→ WORK TASK
No pictures, please. Copy exactly the lines from the one with "Bone Densitometry (DEXA)" through the final line below.

[Change detection outputs]
- Opening Delimiter -
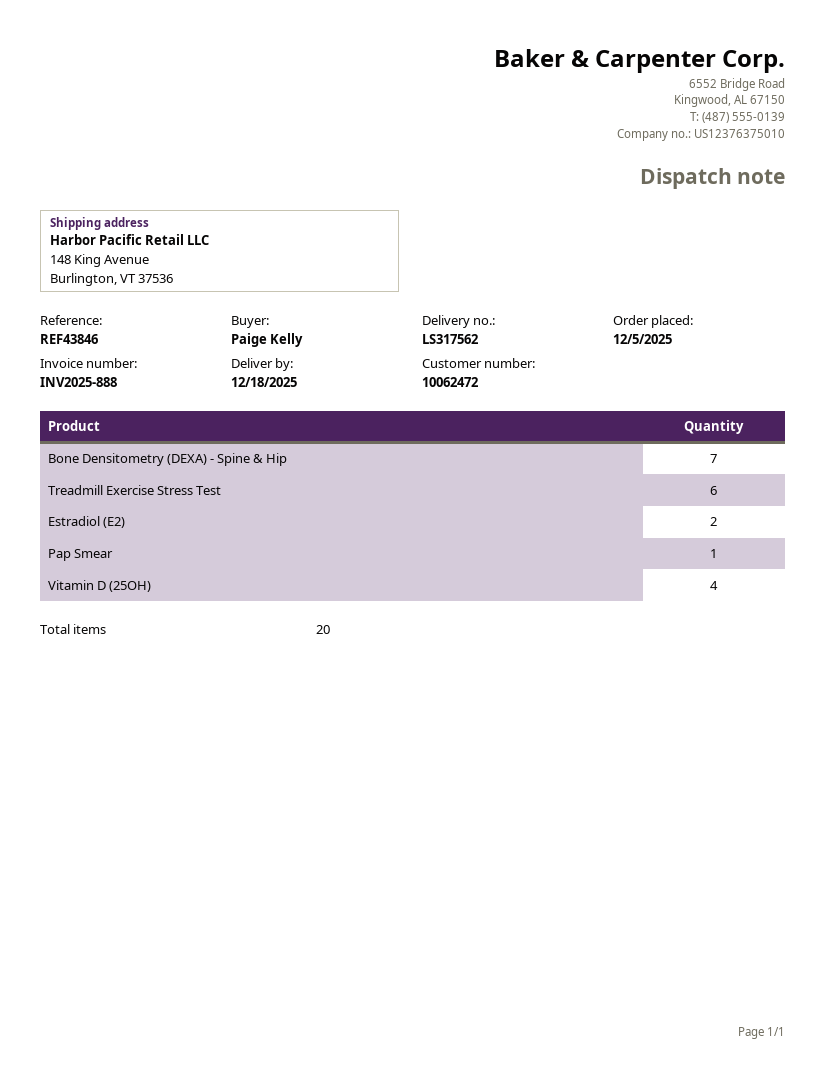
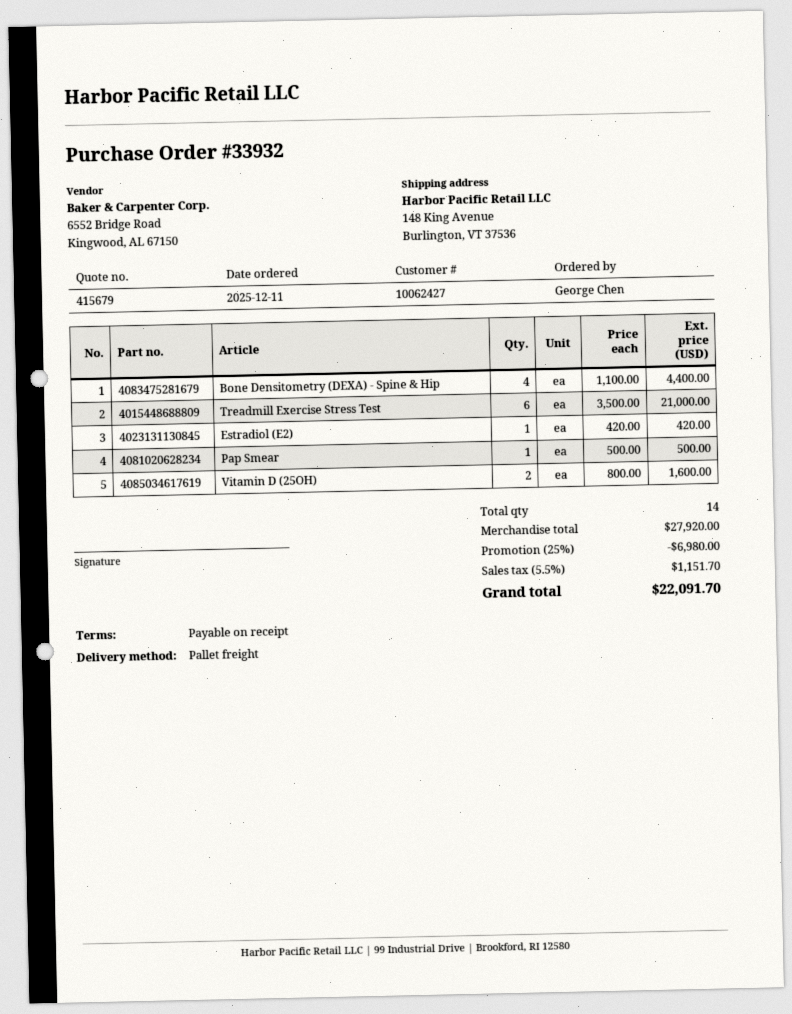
order date: 2025-12-05 -> 2025-12-11
customer number: 10062472 -> 10062427
ordered by: Paige Kelly -> George Chen
Bone Densitometry (DEXA) - Spine & Hip: 7 -> 4
Estradiol (E2): 2 -> 1
Vitamin D (25OH): 4 -> 2
total quantity: 20 -> 14

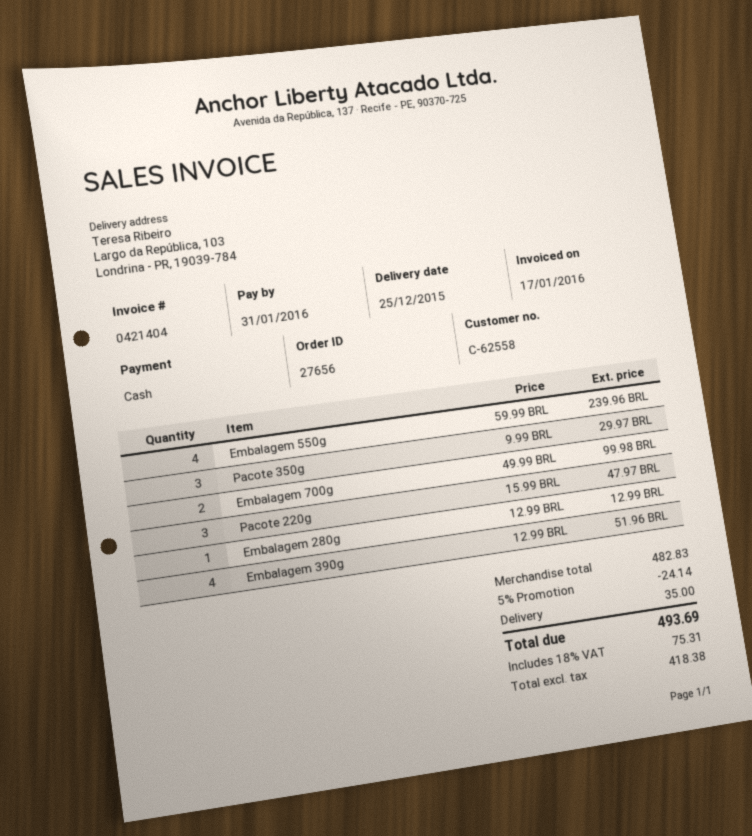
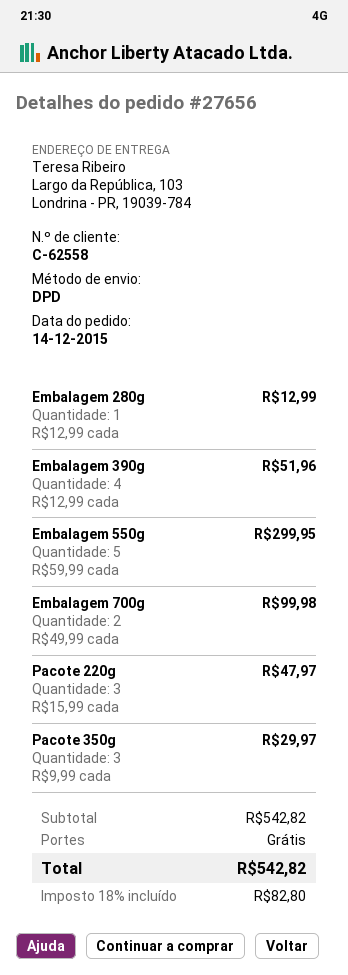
Embalagem 550g: 4 x 59.99 = 239.96 -> 5 x 59.99 = 299.95
subtotal: 482.83 -> 542.82
discount: 5% = 24.14 -> none
shipping: 35.00 -> 0.00
tax: 18% = 75.31 -> 18% = 82.80
total: 493.69 -> 542.82

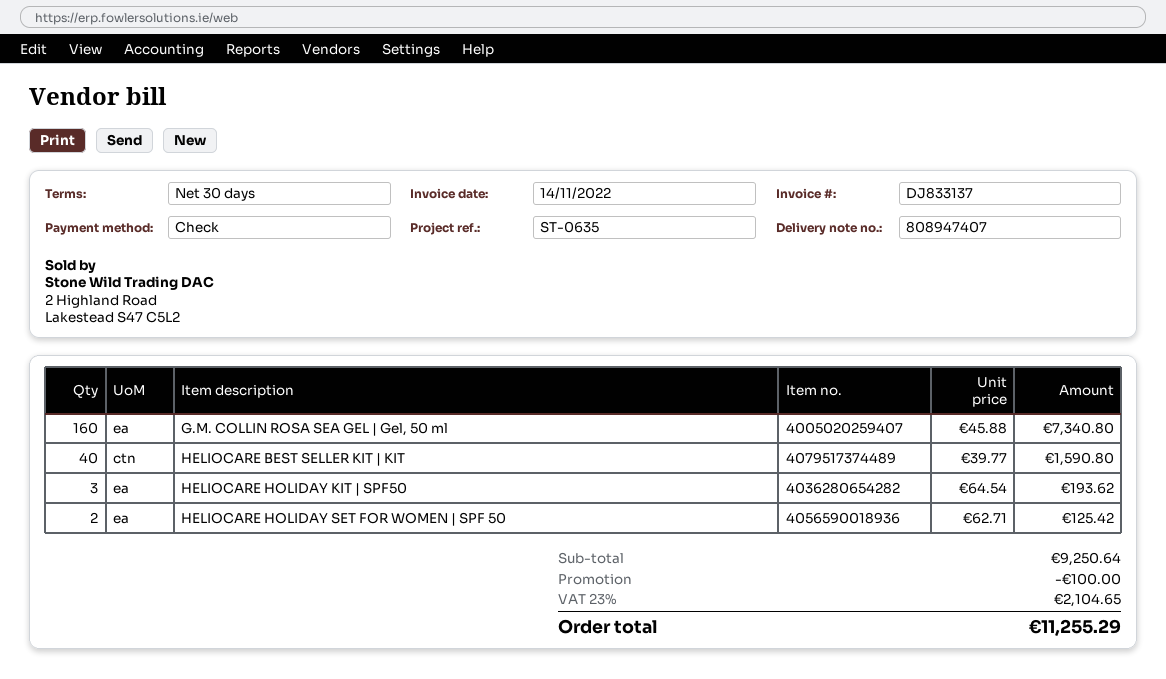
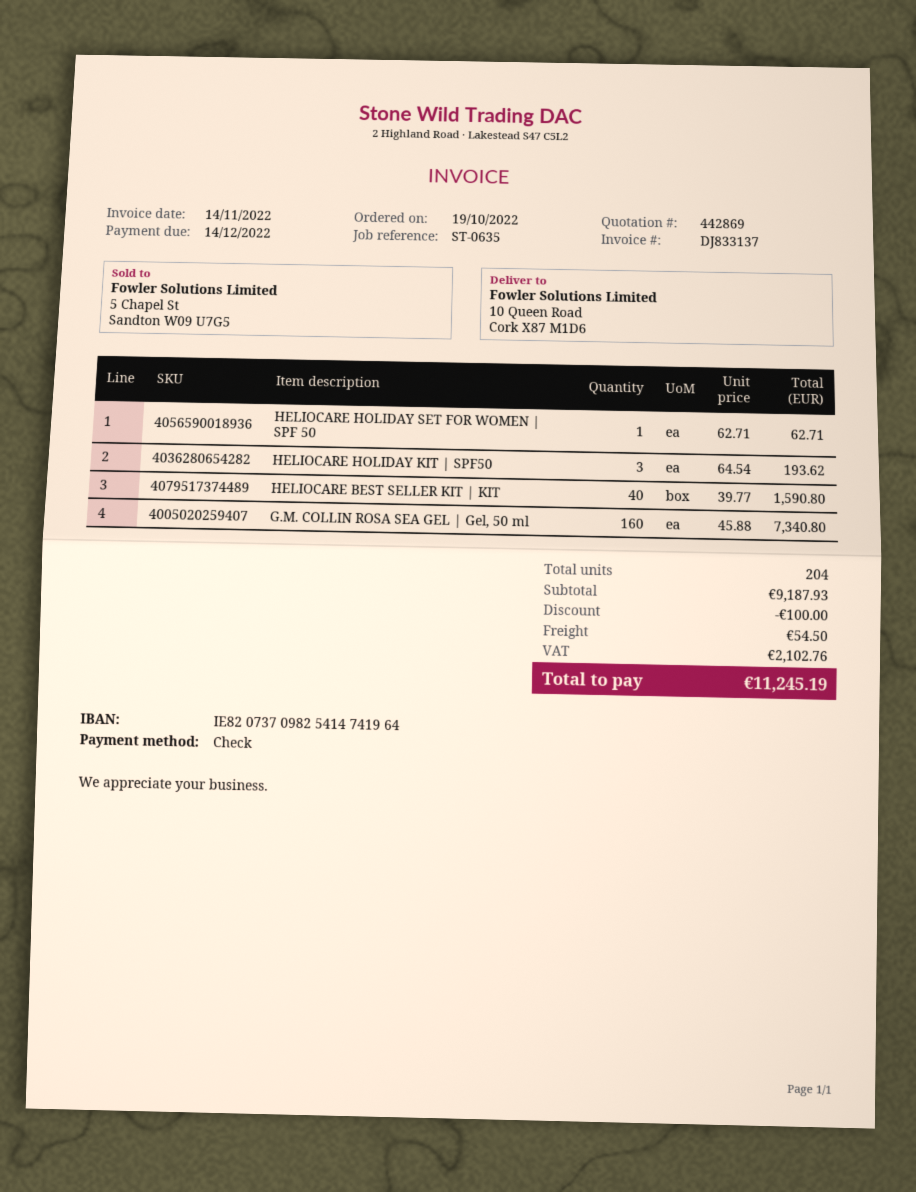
HELIOCARE HOLIDAY SET FOR WOMEN | SPF 50: 2 x 62.71 = 125.42 -> 1 x 62.71 = 62.71
subtotal: 9250.64 -> 9187.93
shipping: none -> 54.50
tax: 2104.65 -> 2102.76
total: 11255.29 -> 11245.19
- Closing Delimiter -
→ RESULT OF THE TASK
Bone Densitometry (DEXA) - Spine & Hip: 7 -> 4
Estradiol (E2): 2 -> 1
Vitamin D (25OH): 4 -> 2
total quantity: 20 -> 14

Embalagem 550g: 4 x 59.99 = 239.96 -> 5 x 59.99 = 299.95
subtotal: 482.83 -> 542.82
discount: 5% = 24.14 -> none
shipping: 35.00 -> 0.00
tax: 18% = 75.31 -> 18% = 82.80
total: 493.69 -> 542.82

HELIOCARE HOLIDAY SET FOR WOMEN | SPF 50: 2 x 62.71 = 125.42 -> 1 x 62.71 = 62.71
subtotal: 9250.64 -> 9187.93
shipping: none -> 54.50
tax: 2104.65 -> 2102.76
total: 11255.29 -> 11245.19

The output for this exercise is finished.